LOE: $9.41 LOE per Boe in Q4, down 12% from Q4’16

JDA Success: Brought 5 new horizontal Permian wells online in Q4’17, representing 47 wells since commencement of the JDA program

Ended the year with 21 DUCs, 20 of which we expect to bring online in Q1’18 via batch completions

$141MM Acceleration Payment to TPG Sixth Street Partners (TSSP) and amending our JDA in August 2017 increased our exposure to our then-current wells and future development potential

TSSP elected to participate in a second tranche of 26 wells plus 9 wells in the JDA’s area of mutual interest; expect to spud final well in mid-2018

Asset Sales: Completed $23MM of asset sales in 2017 which relieved $8.4MM in P&A liabilities and negative LTM cash flow

Completed an additional $27MM in divestitures YTD’18 including non-core PDP in the Texas Panhandle and acreage that we did not intend to drill

Bolt-on Acquisitions: Completed $19MM of acquisitions adding 49 horizontal operated identified locations in the Permian and/or increasing our NRI in existing near-term drilling prospects

Compressed Leverage Metrics: Reduced Pro Forma Total Debt / EBITDA by 2.1x in 2017(1)

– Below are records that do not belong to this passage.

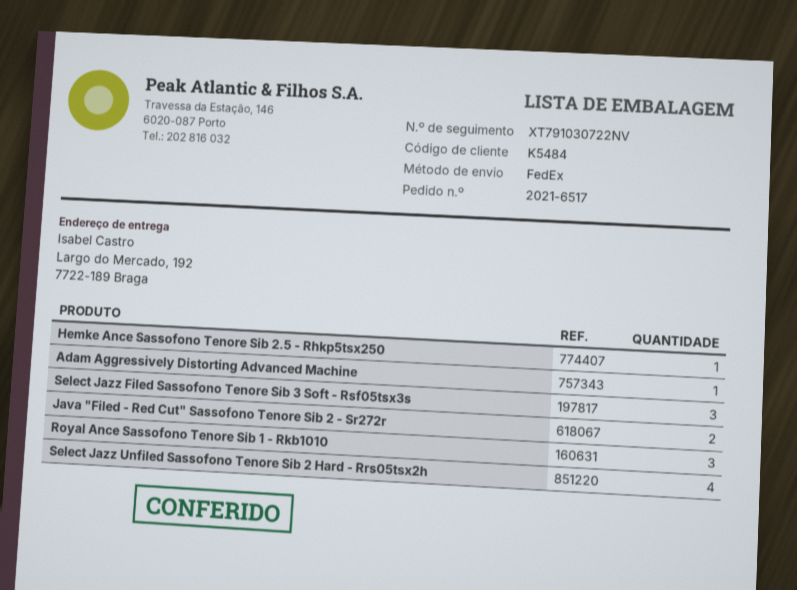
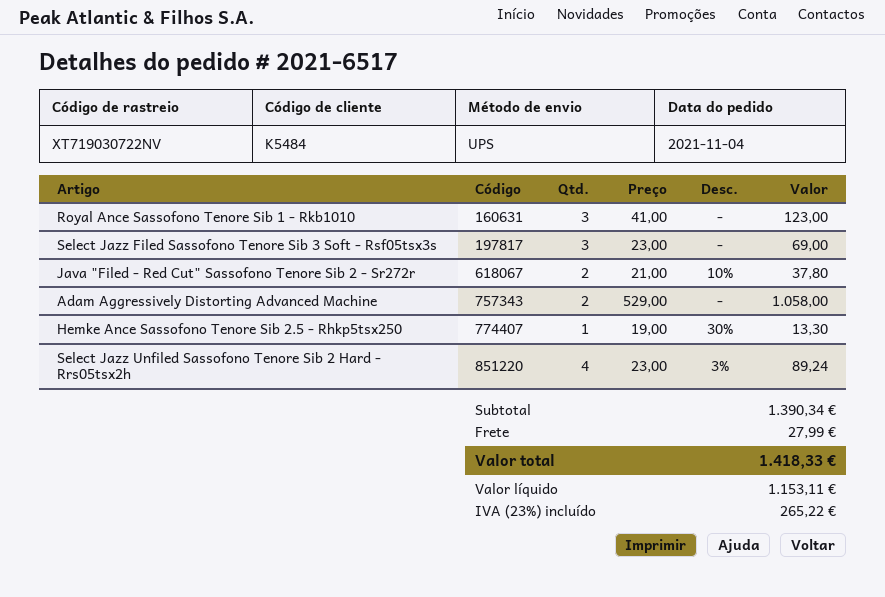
shipping method: FedEx -> UPS
tracking number: XT791030722NV -> XT719030722NV
Adam Aggressively Distorting Advanced Machine: 1 -> 2

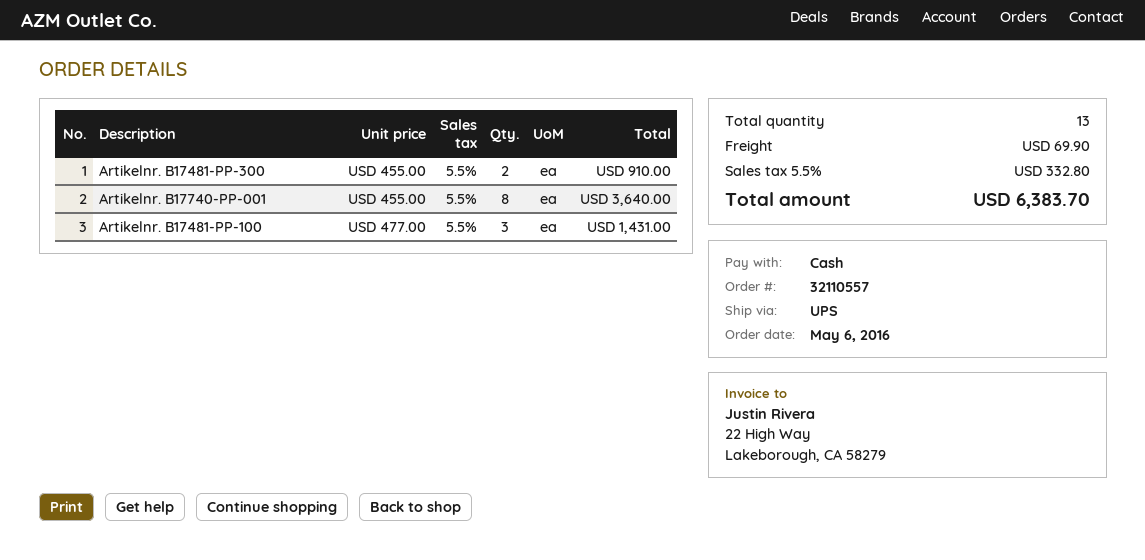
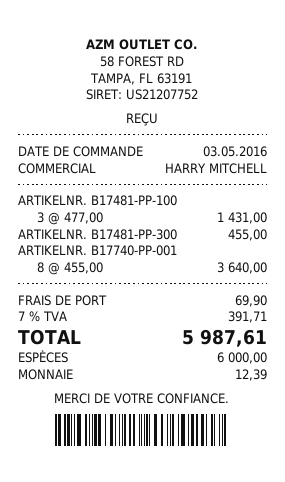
order date: 2016-05-06 -> 2016-05-03
Artikelnr. B17481-PP-300: 2 x 455.00 = 910.00 -> 1 x 455.00 = 455.00
tax: 5.5% = 332.80 -> 7% = 391.71
total: 6383.70 -> 5987.61

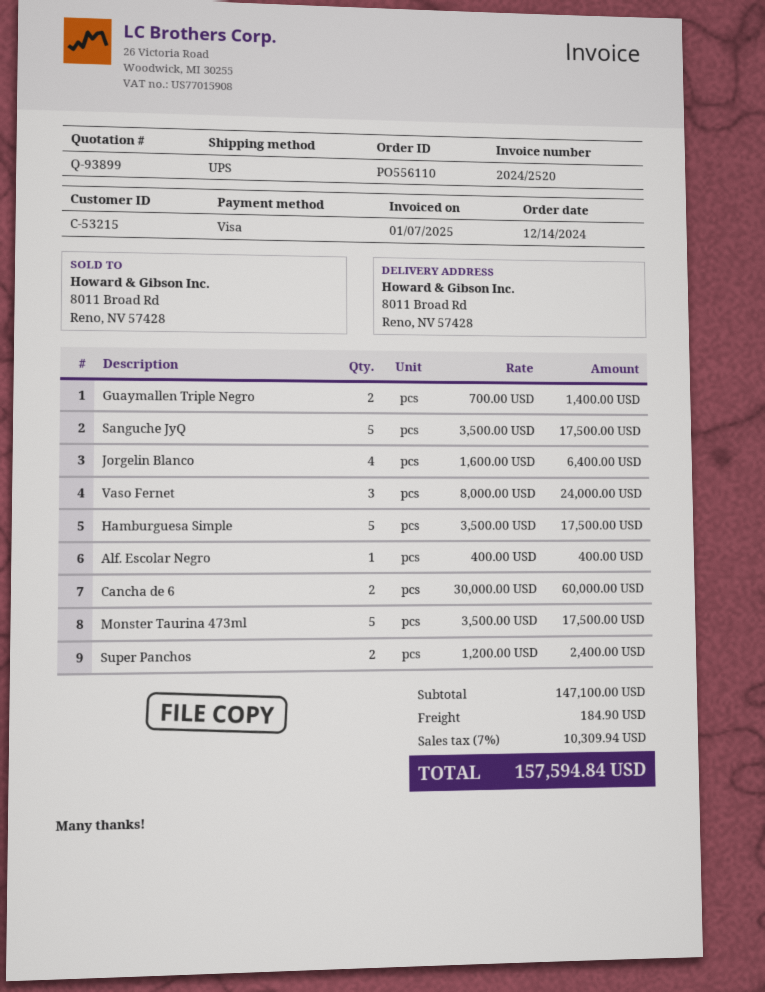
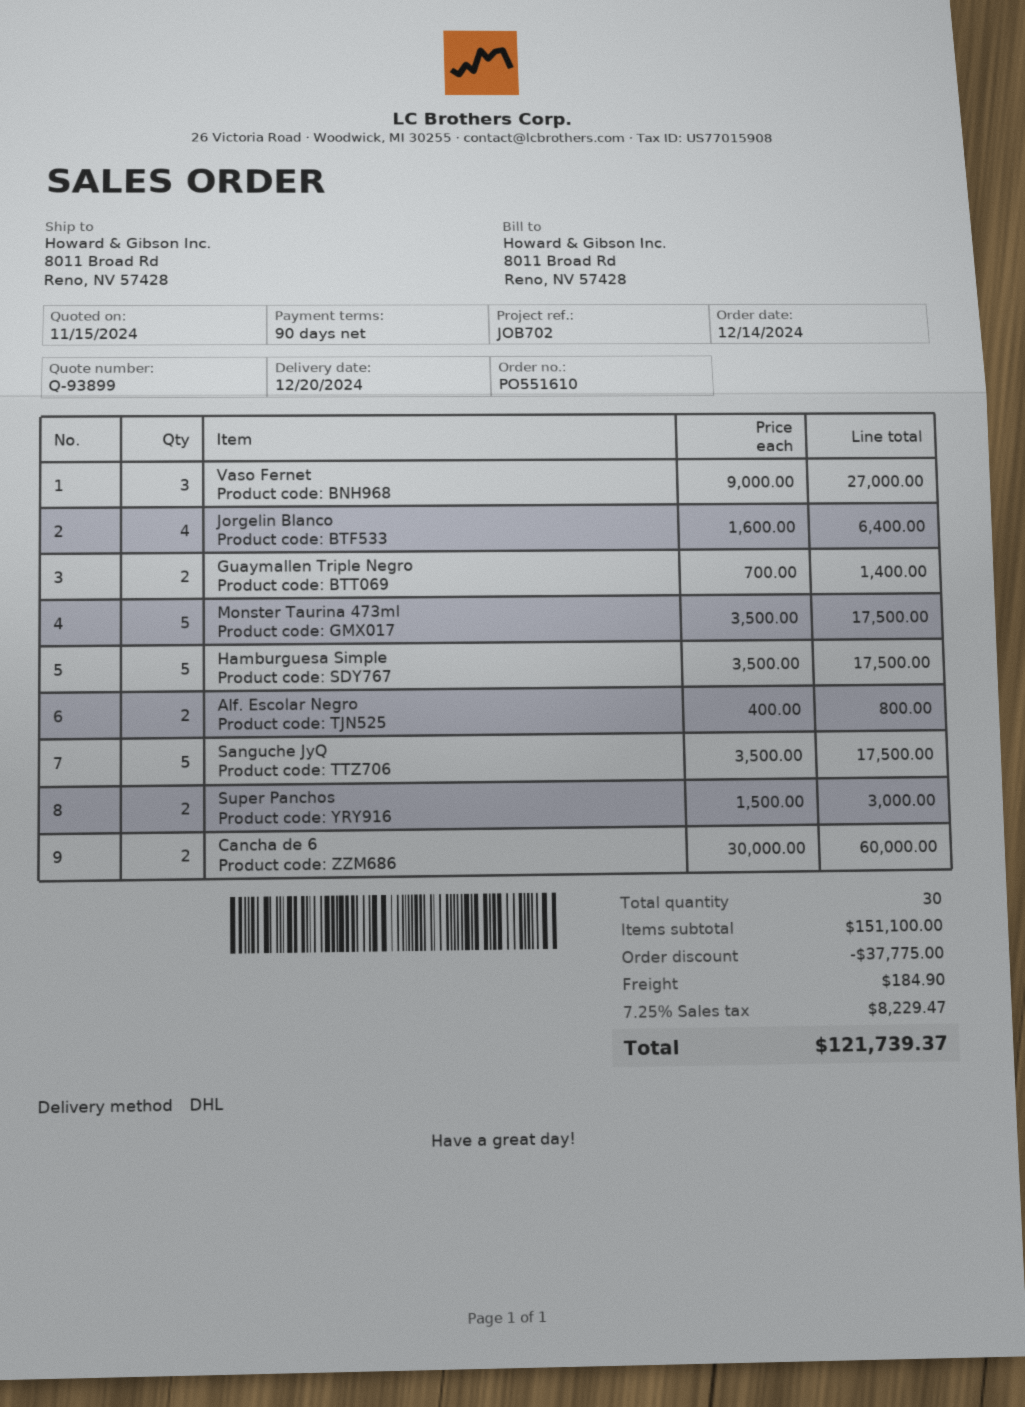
order number: PO556110 -> PO551610
shipping method: UPS -> DHL
Vaso Fernet: 3 x 8000.00 = 24000.00 -> 3 x 9000.00 = 27000.00
Alf. Escolar Negro: 1 x 400.00 = 400.00 -> 2 x 400.00 = 800.00
Super Panchos: 2 x 1200.00 = 2400.00 -> 2 x 1500.00 = 3000.00
subtotal: 147100.00 -> 151100.00
discount: none -> 37775.00
tax: 7% = 10309.94 -> 7.25% = 8229.47
total: 157594.84 -> 121739.37

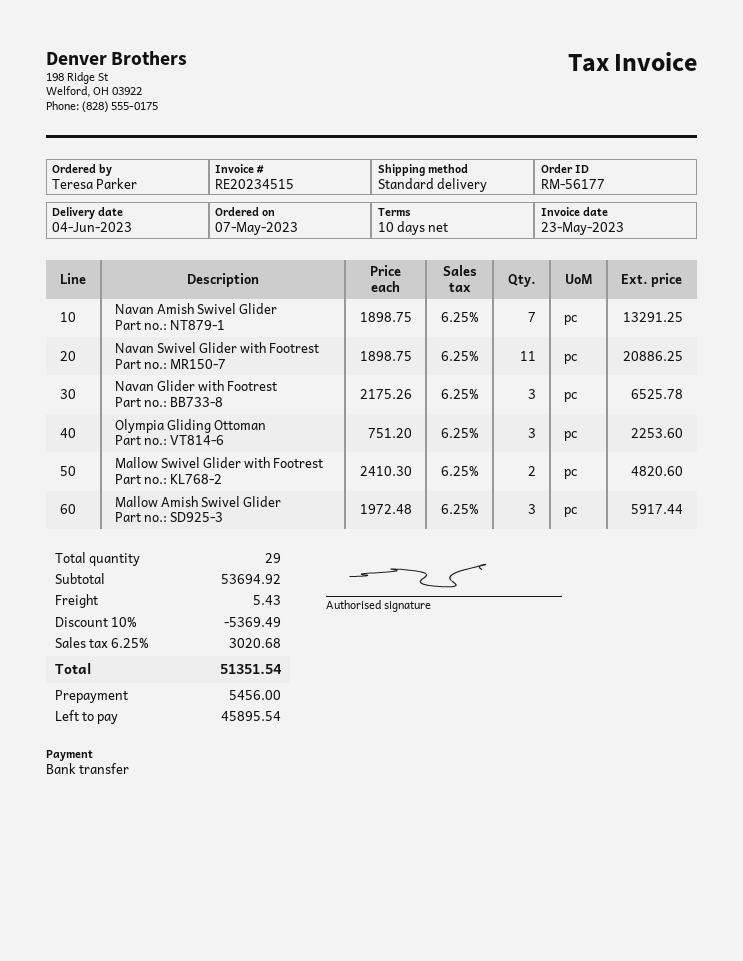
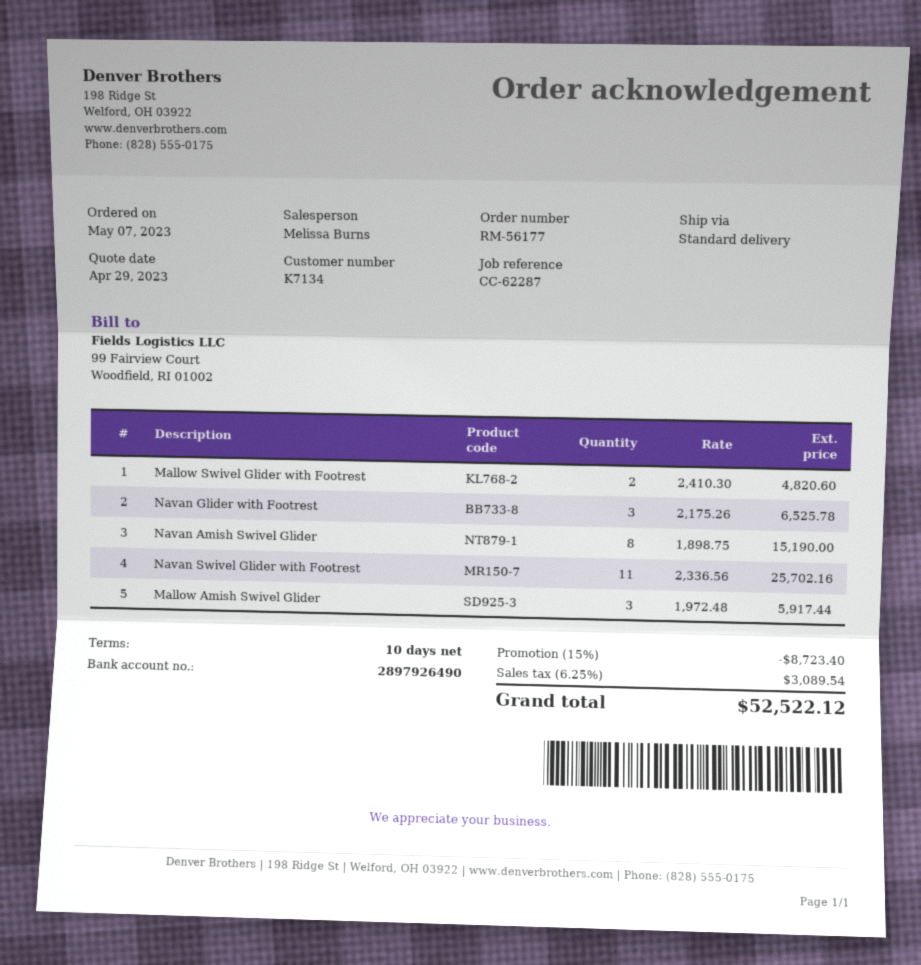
Navan Amish Swivel Glider: 7 x 1898.75 = 13291.25 -> 8 x 1898.75 = 15190.00
Navan Swivel Glider with Footrest: 11 x 1898.75 = 20886.25 -> 11 x 2336.56 = 25702.16
Olympia Gliding Ottoman: 3 x 751.20 = 2253.60 -> none
discount: 10% = 5369.49 -> 15% = 8723.40
shipping: 5.43 -> none
tax: 6.25% = 3020.68 -> 6.25% = 3089.54
total: 51351.54 -> 52522.12

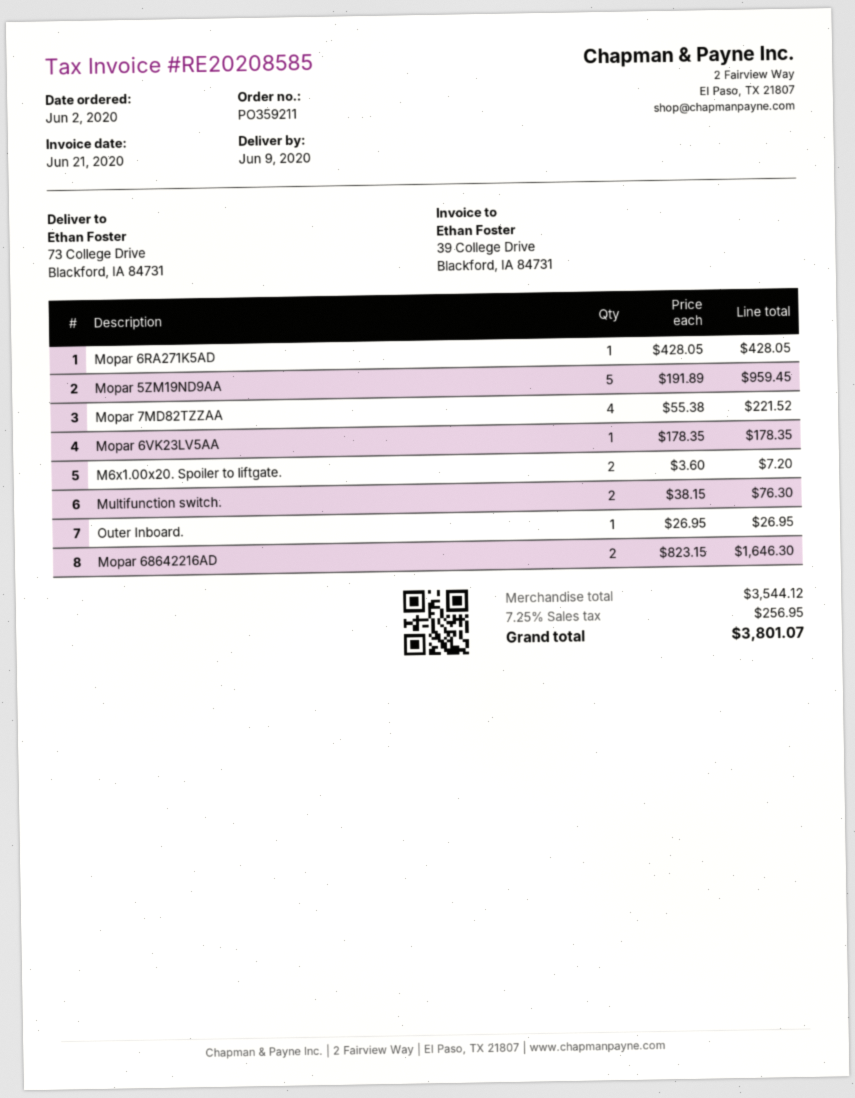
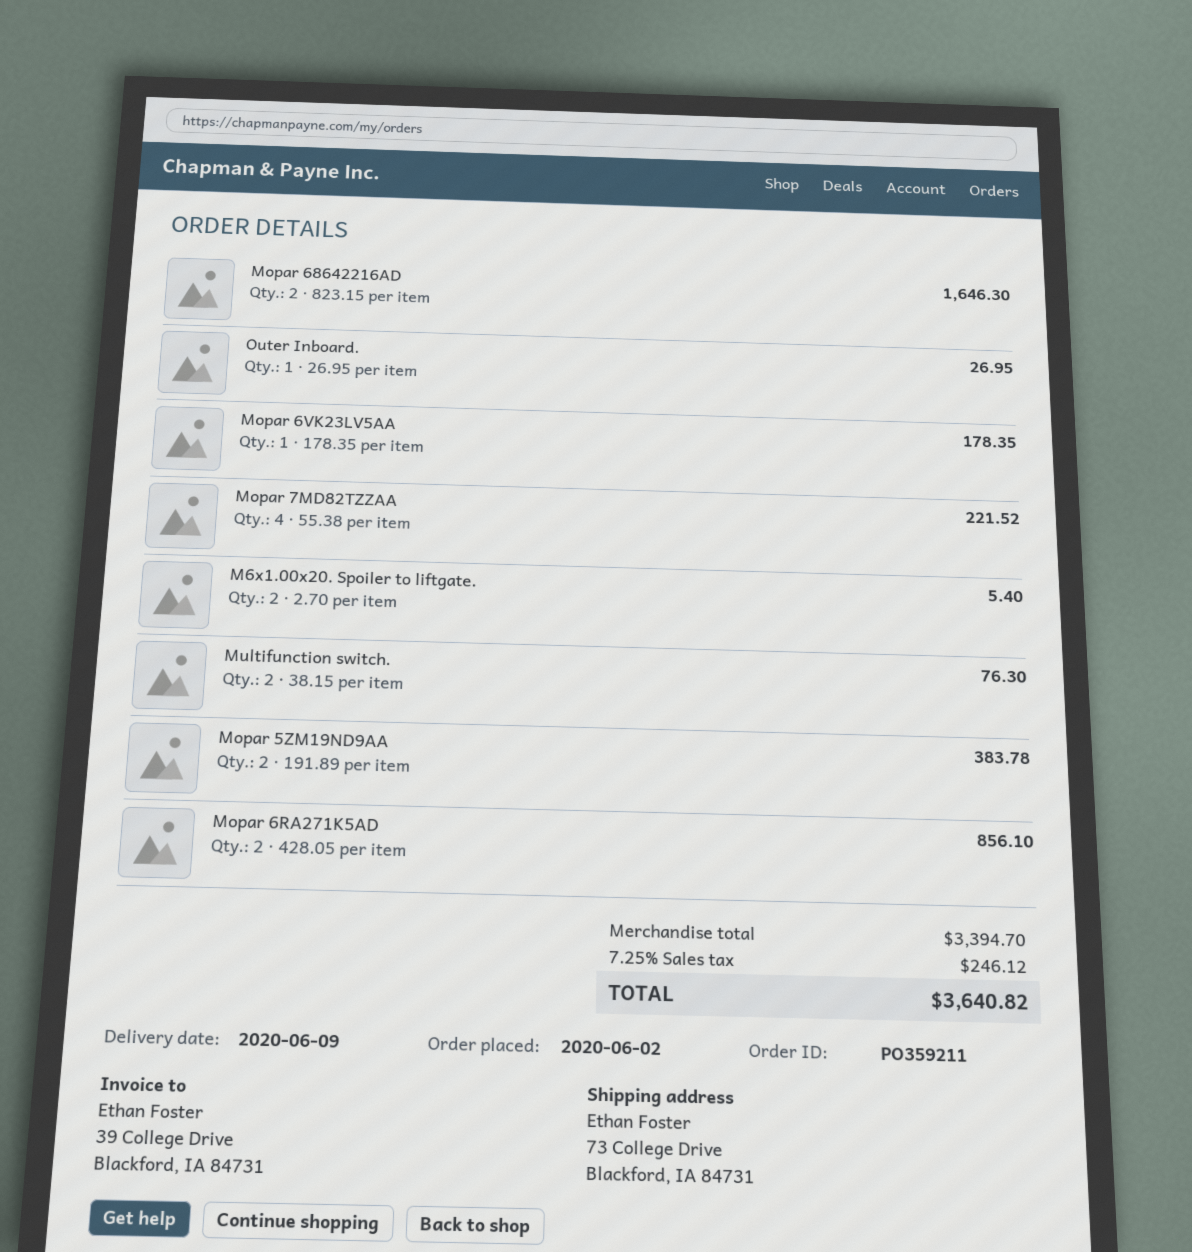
Mopar 6RA271K5AD: 1 x 428.05 = 428.05 -> 2 x 428.05 = 856.10
Mopar 5ZM19ND9AA: 5 x 191.89 = 959.45 -> 2 x 191.89 = 383.78
M6x1.00x20. Spoiler to liftgate.: 2 x 3.60 = 7.20 -> 2 x 2.70 = 5.40
subtotal: 3544.12 -> 3394.70
tax: 7.25% = 256.95 -> 7.25% = 246.12
total: 3801.07 -> 3640.82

Gained Additional GSO Investment and Achieved Voting Power in Notes: Repurchased $187MM of our 6.625% Senior Notes at $0.70, funded by draw from increased $400MM 2nd Lien Term Loan Commitment; gained meaningful voting power in our Senior Notes and captured discount

2017 Review

(1) Total Debt is as of February 21, 2018. EBITDA is LTM as of 12/31/17. Both figures are pro forma for the Panhandle Sale. See slide 15.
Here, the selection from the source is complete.